> Records shown:
==*==

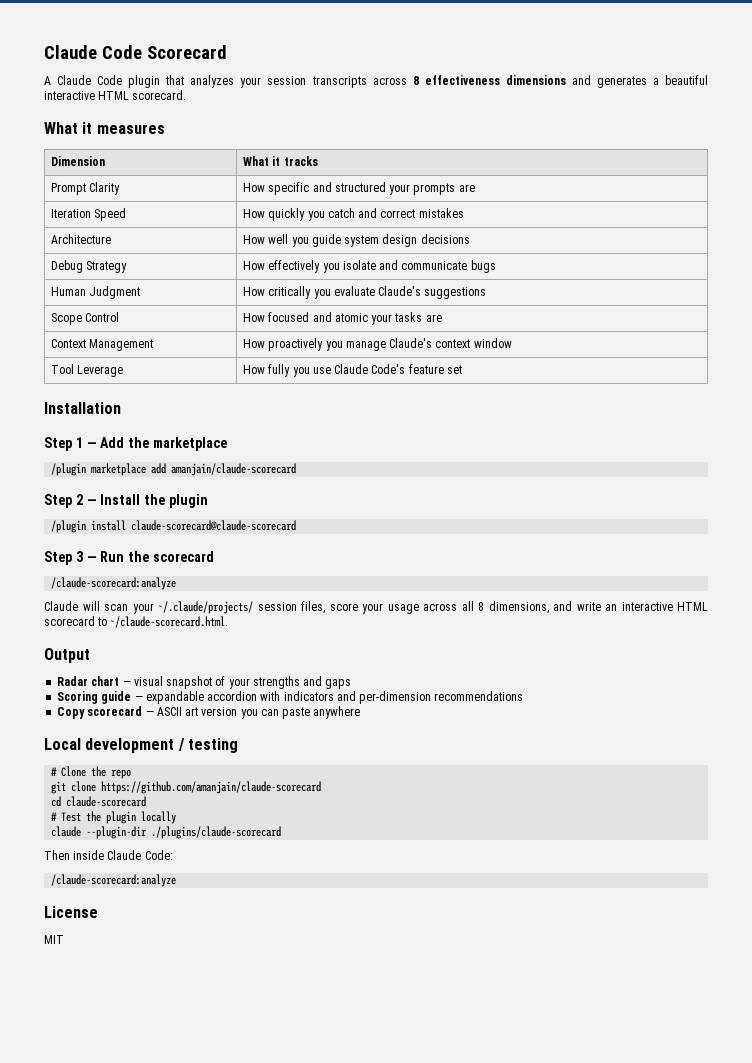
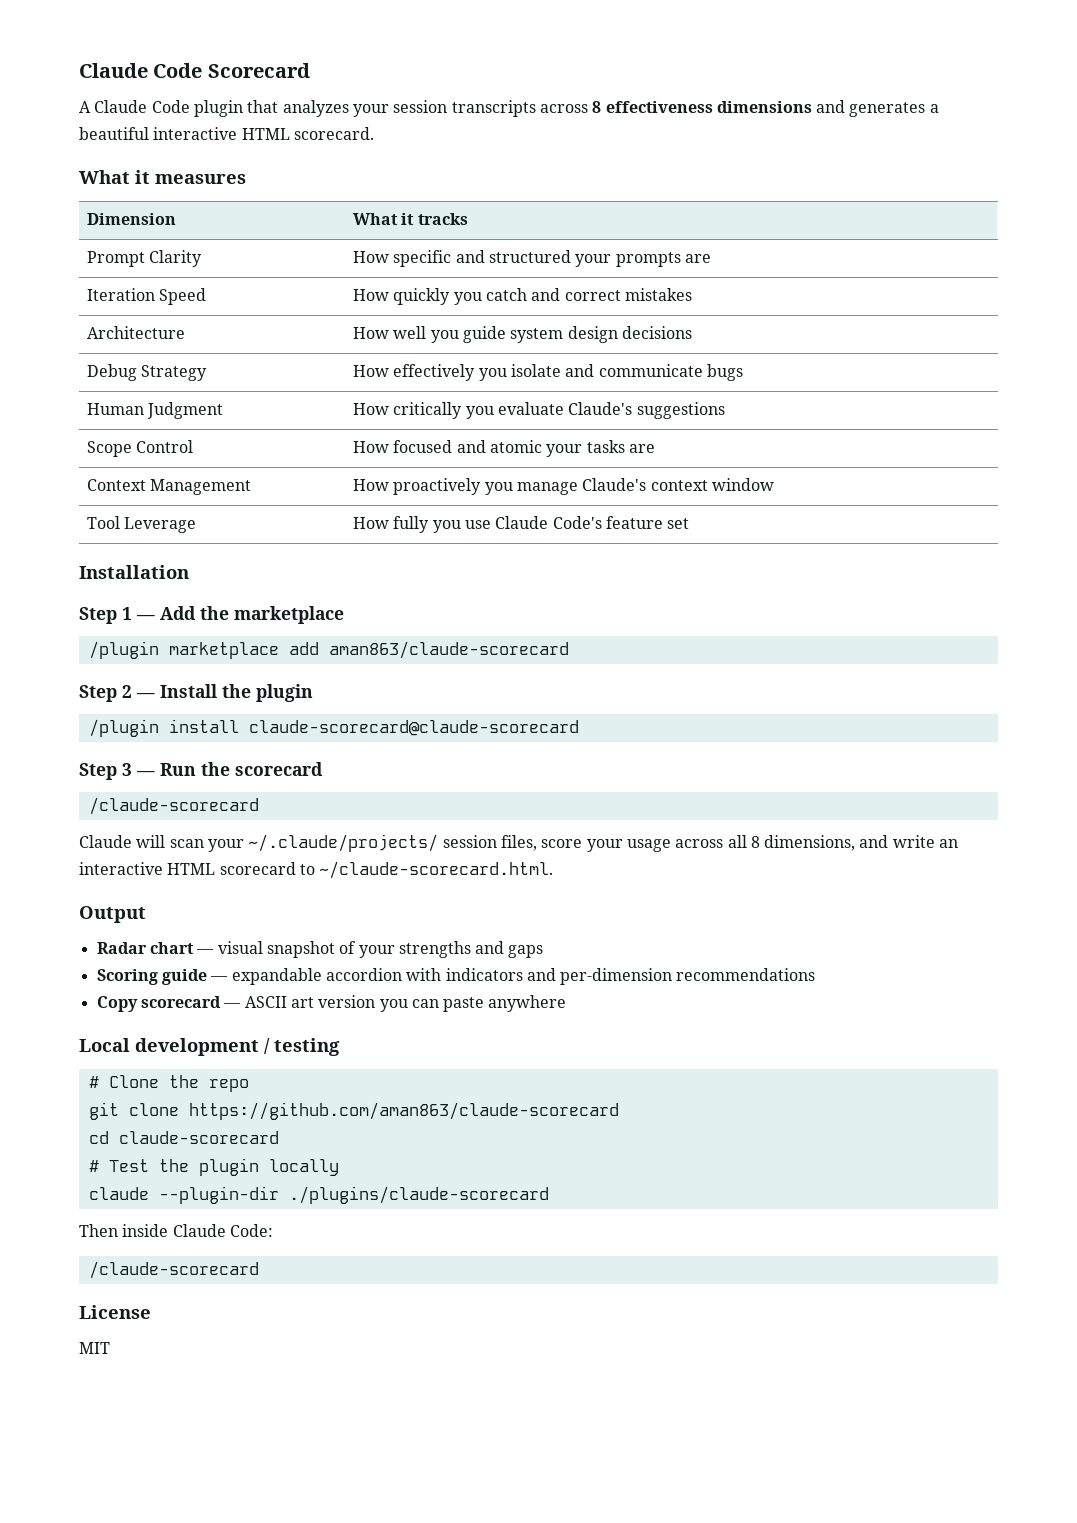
- /plugin marketplace add amanjain/claude-scorecard
+ /plugin marketplace add aman863/claude-scorecard
  Step 3 — Run the scorecard
- /claude-scorecard:analyze
+ /claude-scorecard
- git clone https://github.com/amanjain/claude-scorecard
+ git clone https://github.com/aman863/claude-scorecard
  Then inside Claude Code:
- /claude-scorecard:analyze
+ /claude-scorecard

==*==

> To do:
Extract from the data every line where "plugin" shows up.

> Answer for this exercise:
- /plugin marketplace add amanjain/claude-scorecard
+ /plugin marketplace add aman863/claude-scorecard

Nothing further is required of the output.